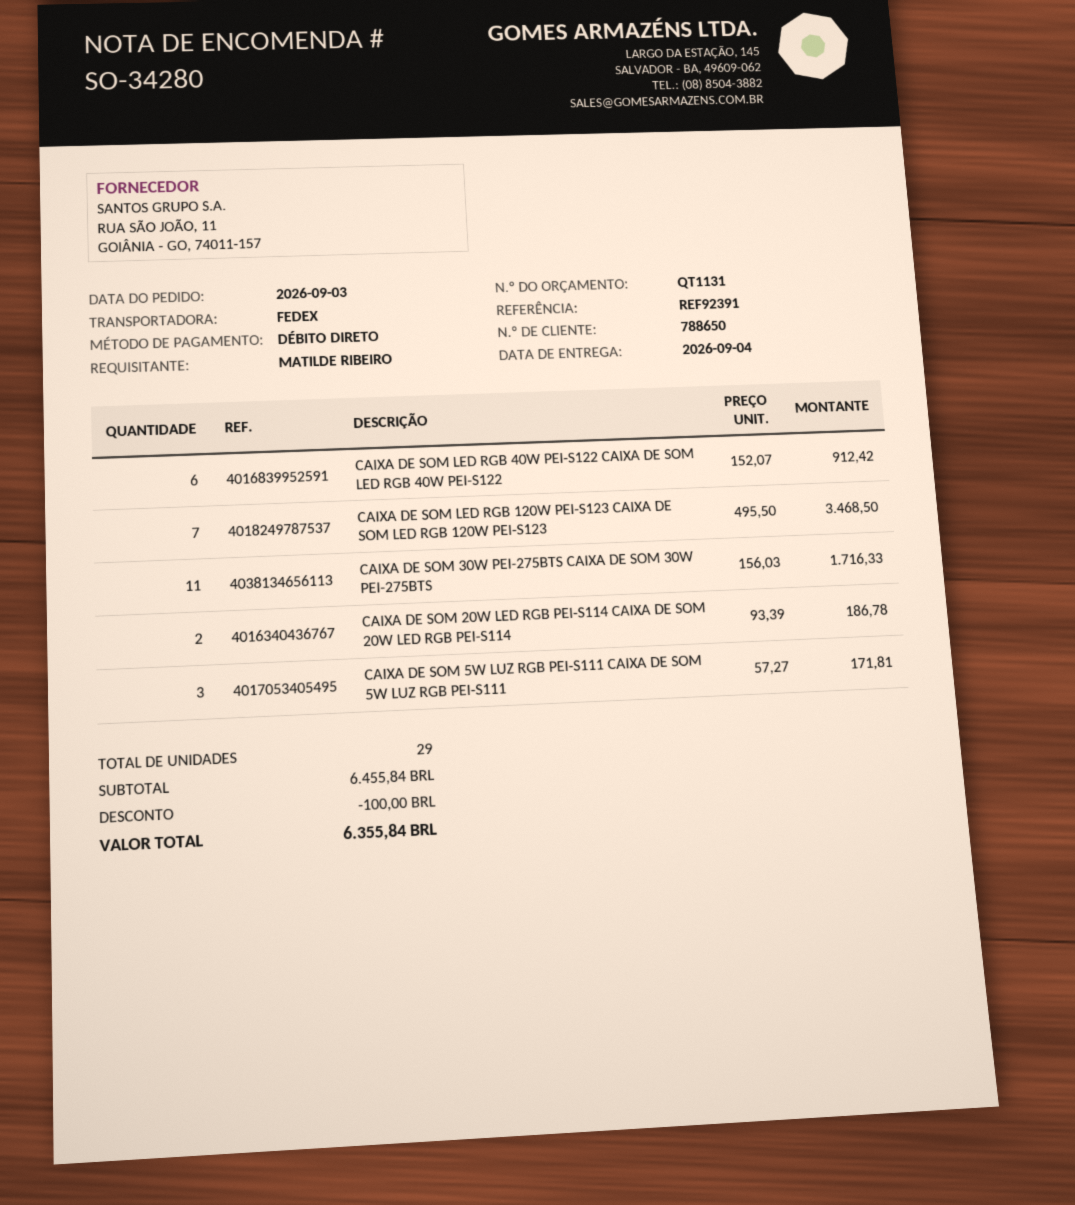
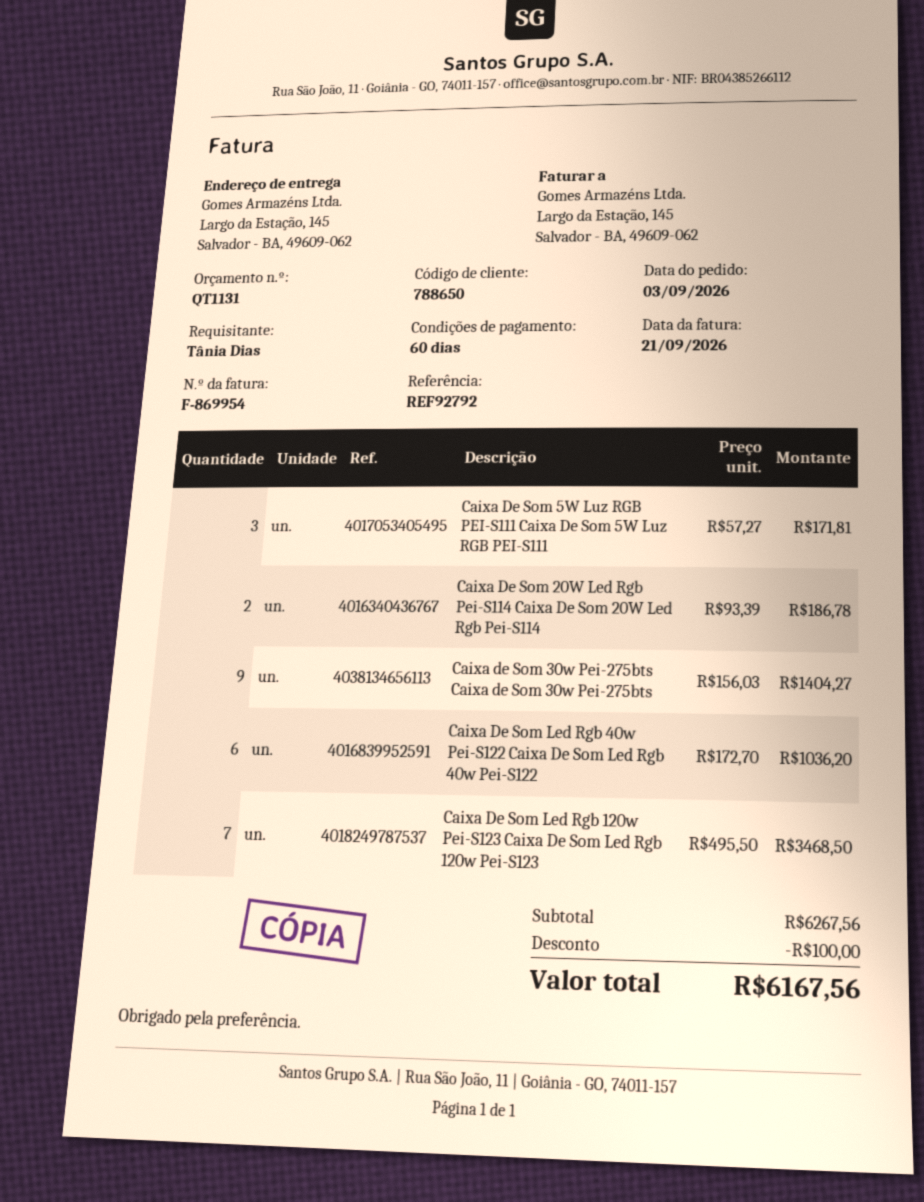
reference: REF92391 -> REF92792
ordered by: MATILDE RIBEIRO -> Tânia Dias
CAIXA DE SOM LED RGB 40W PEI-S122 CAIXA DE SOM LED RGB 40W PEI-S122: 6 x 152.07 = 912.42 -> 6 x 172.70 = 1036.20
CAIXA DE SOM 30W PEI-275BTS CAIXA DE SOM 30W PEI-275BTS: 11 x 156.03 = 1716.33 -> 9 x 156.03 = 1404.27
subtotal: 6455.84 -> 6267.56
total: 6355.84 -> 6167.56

○ ○ ○

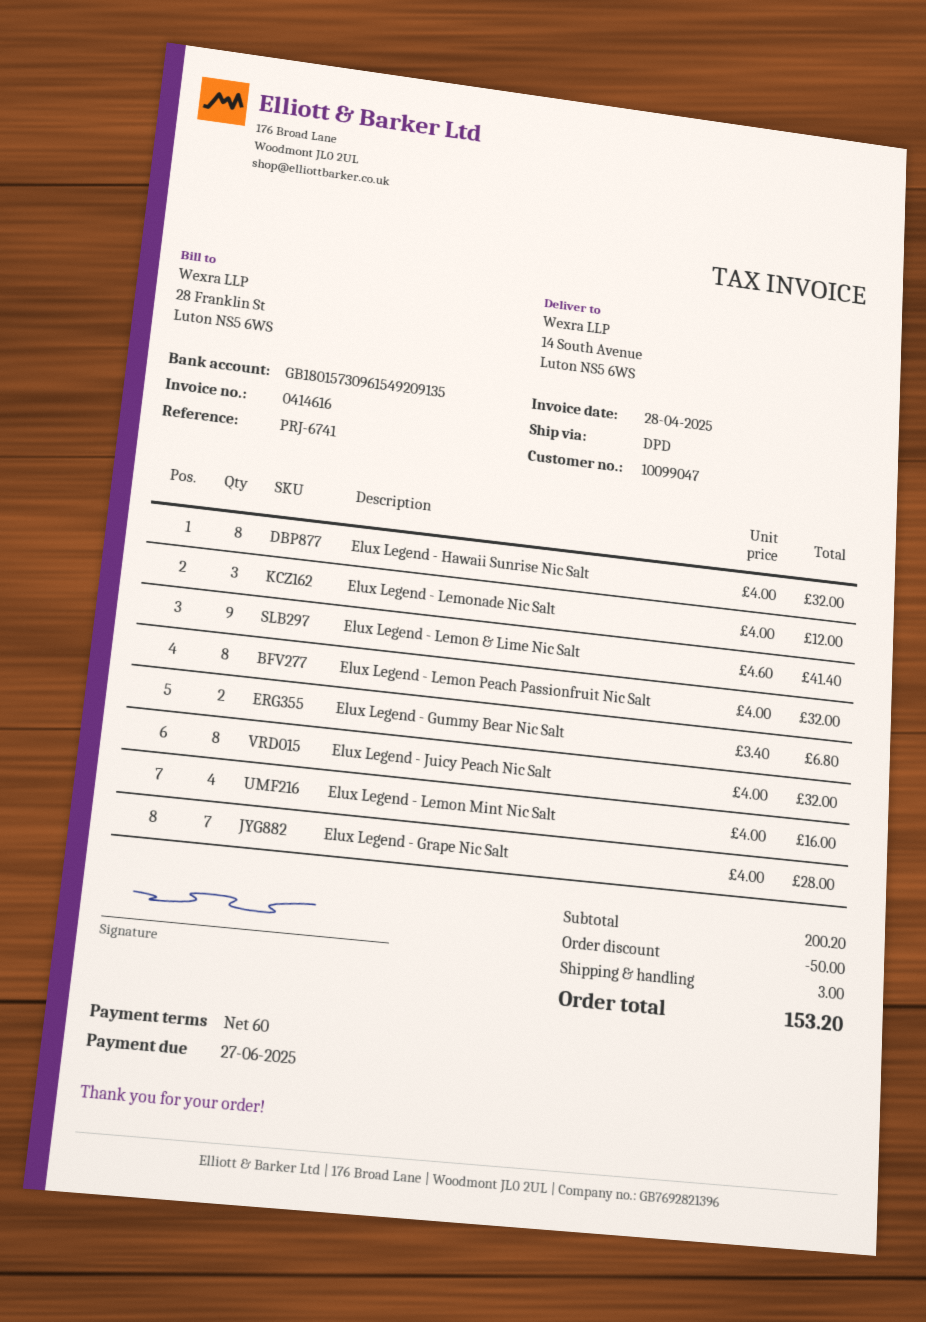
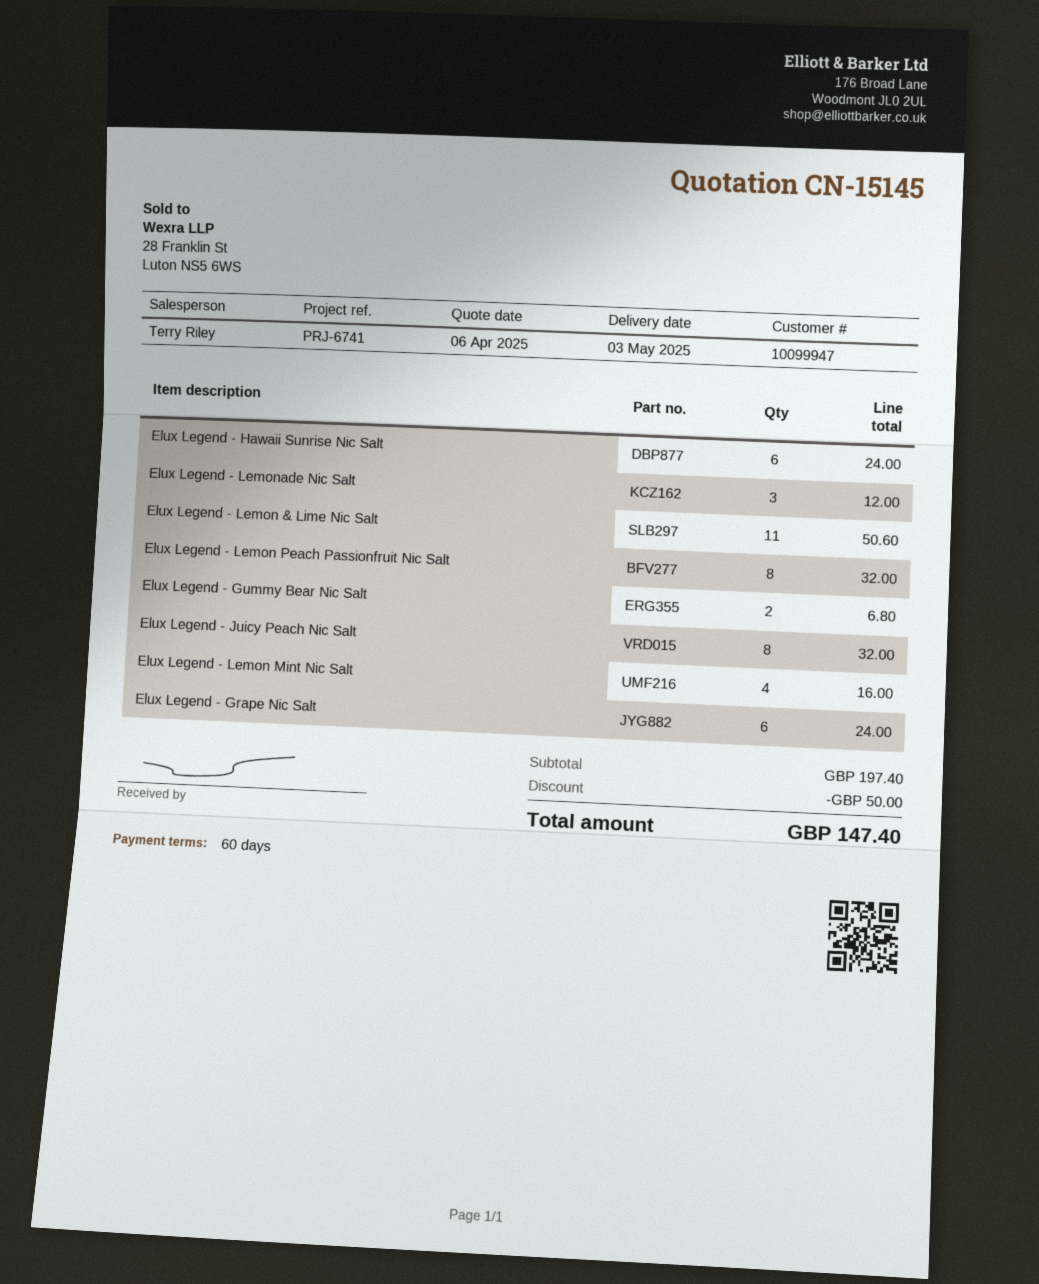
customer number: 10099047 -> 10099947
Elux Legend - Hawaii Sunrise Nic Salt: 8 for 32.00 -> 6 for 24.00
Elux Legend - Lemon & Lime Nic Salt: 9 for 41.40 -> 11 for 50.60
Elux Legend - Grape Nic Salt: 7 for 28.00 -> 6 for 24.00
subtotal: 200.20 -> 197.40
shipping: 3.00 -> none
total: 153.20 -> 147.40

○ ○ ○

TASK REQUIREMENTS — Starting at the line that contains "Elux Legend - Hawaii" and stopping after the line that contains "total: 153.20 -> 147.40", write out every line exactly as it appears above, and no other line.

REPLY —
Elux Legend - Hawaii Sunrise Nic Salt: 8 for 32.00 -> 6 for 24.00
Elux Legend - Lemon & Lime Nic Salt: 9 for 41.40 -> 11 for 50.60
Elux Legend - Grape Nic Salt: 7 for 28.00 -> 6 for 24.00
subtotal: 200.20 -> 197.40
shipping: 3.00 -> none
total: 153.20 -> 147.40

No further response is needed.